Exercise requirements |
Down to the final line, print the records below exactly and without pictures.

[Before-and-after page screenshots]
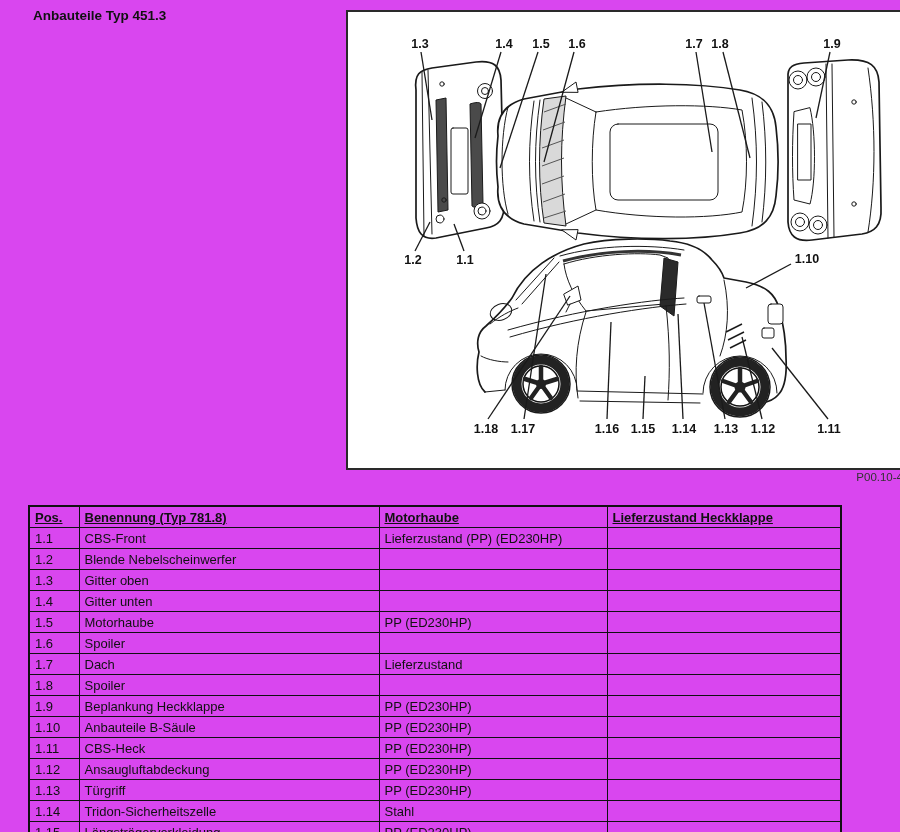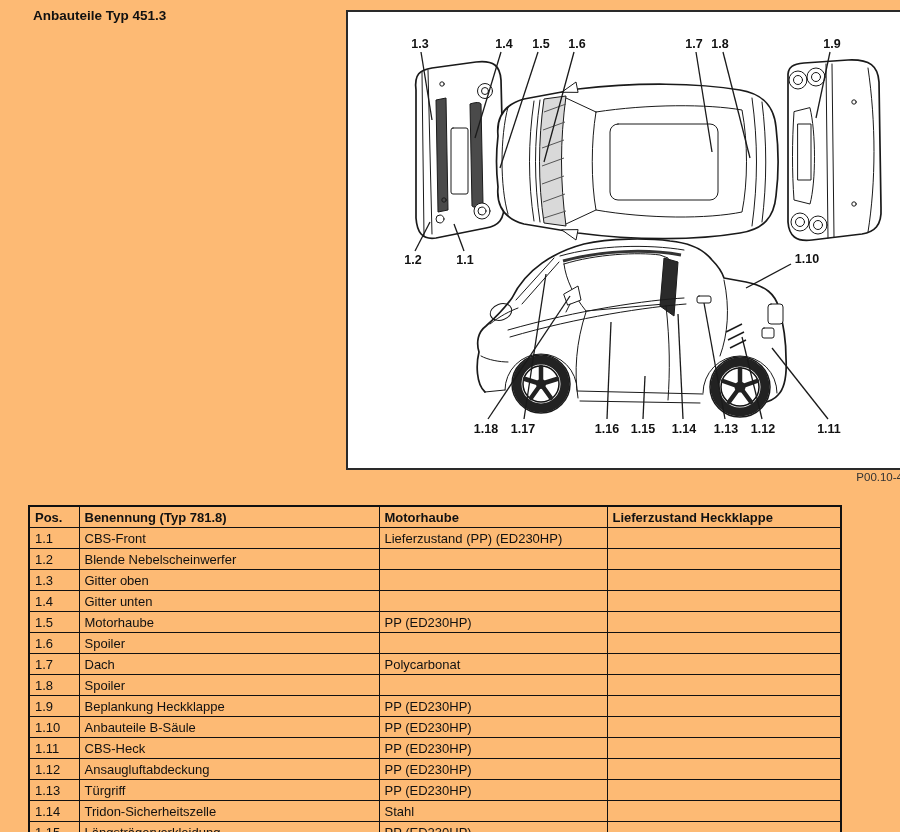--- a/index.html
+++ b/index.html
@@ -3,7 +3,7 @@
 <meta charset="utf-8">
 <style>
   html,body{margin:0;padding:0;background:#fff;}
-  .page{position:relative;width:900px;height:832px;background:#fdba74;overflow:hidden;
+  .page{position:relative;width:900px;height:832px;background:#d946ef;overflow:hidden;
         font-family:"Liberation Sans",sans-serif;color:#111;}
   .title{position:absolute;left:33px;top:8px;font-size:13.5px;font-weight:bold;color:#111;}
   .diagram-box{position:absolute;left:346px;top:10px;width:558px;height:460px;

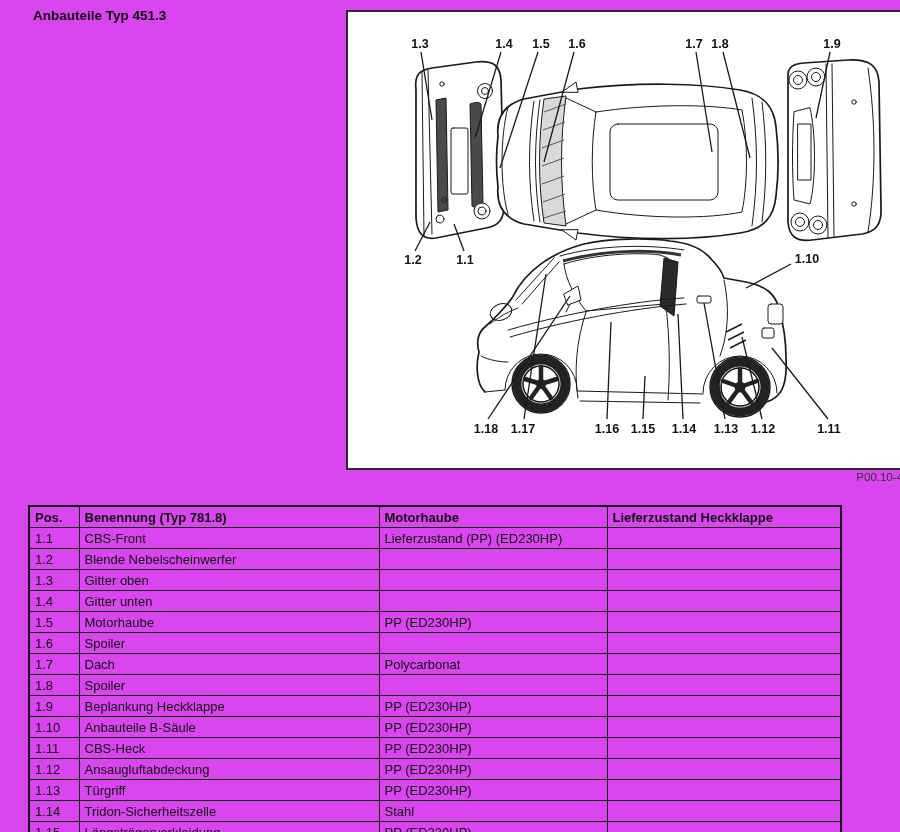--- a/index.html
+++ b/index.html
@@ -14,7 +14,7 @@
   table.parts th, table.parts td{border:1px solid #111;height:20px;padding:0 2px 0 5px;
               text-align:left;vertical-align:middle;white-space:nowrap;overflow:hidden;
               font-weight:normal;}
-  table.parts th{font-weight:bold;font-size:13px;}
+  table.parts th{font-weight:bold;font-size:13px;text-decoration:underline;}
   svg text{font-family:"Liberation Sans",sans-serif;font-weight:bold;font-size:12.5px;fill:#111;}
   svg .lead{stroke:#1a1a1a;stroke-width:1.3;fill:none;}
   svg .o{stroke:#1a1a1a;fill:none;stroke-width:1.7;stroke-linejoin:round;stroke-linecap:round;}

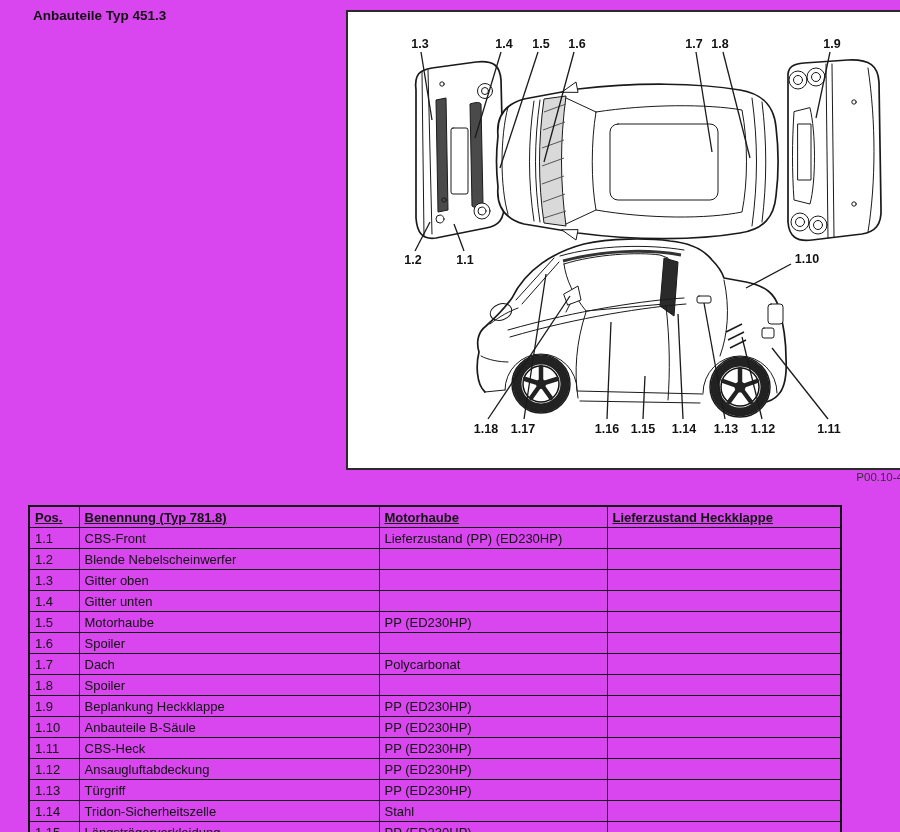--- a/index.html
+++ b/index.html
@@ -250,7 +250,7 @@
       <tr>
           <td>1.7</td>
           <td>Dach</td>
-          <td>Polycarbonat</td>
+          <td>Lieferzustand</td>
           <td></td>
         </tr>
       <tr>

Response to the task |
--- a/index.html
+++ b/index.html
@@ -3,7 +3,7 @@
 <meta charset="utf-8">
 <style>
   html,body{margin:0;padding:0;background:#fff;}
-  .page{position:relative;width:900px;height:832px;background:#fdba74;overflow:hidden;
+  .page{position:relative;width:900px;height:832px;background:#d946ef;overflow:hidden;
         font-family:"Liberation Sans",sans-serif;color:#111;}
   .title{position:absolute;left:33px;top:8px;font-size:13.5px;font-weight:bold;color:#111;}
   .diagram-box{position:absolute;left:346px;top:10px;width:558px;height:460px;

--- a/index.html
+++ b/index.html
@@ -14,7 +14,7 @@
   table.parts th, table.parts td{border:1px solid #111;height:20px;padding:0 2px 0 5px;
               text-align:left;vertical-align:middle;white-space:nowrap;overflow:hidden;
               font-weight:normal;}
-  table.parts th{font-weight:bold;font-size:13px;}
+  table.parts th{font-weight:bold;font-size:13px;text-decoration:underline;}
   svg text{font-family:"Liberation Sans",sans-serif;font-weight:bold;font-size:12.5px;fill:#111;}
   svg .lead{stroke:#1a1a1a;stroke-width:1.3;fill:none;}
   svg .o{stroke:#1a1a1a;fill:none;stroke-width:1.7;stroke-linejoin:round;stroke-linecap:round;}

--- a/index.html
+++ b/index.html
@@ -250,7 +250,7 @@
       <tr>
           <td>1.7</td>
           <td>Dach</td>
-          <td>Polycarbonat</td>
+          <td>Lieferzustand</td>
           <td></td>
         </tr>
       <tr>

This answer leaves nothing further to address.